======== LISTED ENTRIES

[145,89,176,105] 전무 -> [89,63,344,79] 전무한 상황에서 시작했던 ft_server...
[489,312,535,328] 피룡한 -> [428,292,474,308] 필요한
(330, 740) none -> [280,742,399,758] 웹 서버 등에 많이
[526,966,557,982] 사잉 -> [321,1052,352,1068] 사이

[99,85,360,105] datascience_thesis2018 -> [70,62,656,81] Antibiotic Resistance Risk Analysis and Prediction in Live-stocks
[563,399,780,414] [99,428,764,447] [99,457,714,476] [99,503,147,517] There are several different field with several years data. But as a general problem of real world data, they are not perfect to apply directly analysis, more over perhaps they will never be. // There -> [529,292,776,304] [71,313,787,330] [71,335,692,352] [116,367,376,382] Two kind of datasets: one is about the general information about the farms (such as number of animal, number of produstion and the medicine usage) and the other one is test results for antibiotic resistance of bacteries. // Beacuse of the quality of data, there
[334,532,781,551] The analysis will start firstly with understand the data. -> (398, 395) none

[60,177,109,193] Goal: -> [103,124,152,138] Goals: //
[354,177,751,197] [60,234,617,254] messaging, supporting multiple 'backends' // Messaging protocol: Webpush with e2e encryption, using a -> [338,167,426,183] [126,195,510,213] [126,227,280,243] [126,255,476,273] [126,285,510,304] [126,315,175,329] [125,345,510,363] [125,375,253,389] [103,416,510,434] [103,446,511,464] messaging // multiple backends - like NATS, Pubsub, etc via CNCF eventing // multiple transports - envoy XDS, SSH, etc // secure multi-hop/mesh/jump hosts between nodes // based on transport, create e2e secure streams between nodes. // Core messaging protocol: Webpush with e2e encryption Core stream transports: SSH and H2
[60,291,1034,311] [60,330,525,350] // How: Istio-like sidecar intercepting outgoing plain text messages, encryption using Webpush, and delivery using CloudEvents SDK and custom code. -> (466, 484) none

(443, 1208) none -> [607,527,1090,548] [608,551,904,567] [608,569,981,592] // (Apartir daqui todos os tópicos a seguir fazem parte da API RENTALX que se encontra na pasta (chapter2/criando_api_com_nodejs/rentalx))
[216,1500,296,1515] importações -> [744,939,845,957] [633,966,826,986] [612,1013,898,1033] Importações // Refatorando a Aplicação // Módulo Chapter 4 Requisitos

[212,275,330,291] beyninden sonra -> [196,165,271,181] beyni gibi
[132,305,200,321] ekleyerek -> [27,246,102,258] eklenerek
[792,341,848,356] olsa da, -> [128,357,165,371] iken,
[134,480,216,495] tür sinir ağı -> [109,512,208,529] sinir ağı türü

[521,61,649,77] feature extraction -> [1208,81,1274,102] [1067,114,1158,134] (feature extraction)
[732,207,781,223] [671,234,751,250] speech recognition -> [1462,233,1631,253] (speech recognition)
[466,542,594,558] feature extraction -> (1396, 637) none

================

== WHAT IS BEING ASKED ==
All lines from the top of the data through the line containing "[99,85,360,105] datascience_thesis2018 ->" need to be retyped exactly, and nothing more.

== ANSWER TO THE EXERCISE ==
[145,89,176,105] 전무 -> [89,63,344,79] 전무한 상황에서 시작했던 ft_server...
[489,312,535,328] 피룡한 -> [428,292,474,308] 필요한
(330, 740) none -> [280,742,399,758] 웹 서버 등에 많이
[526,966,557,982] 사잉 -> [321,1052,352,1068] 사이

[99,85,360,105] datascience_thesis2018 -> [70,62,656,81] Antibiotic Resistance Risk Analysis and Prediction in Live-stocks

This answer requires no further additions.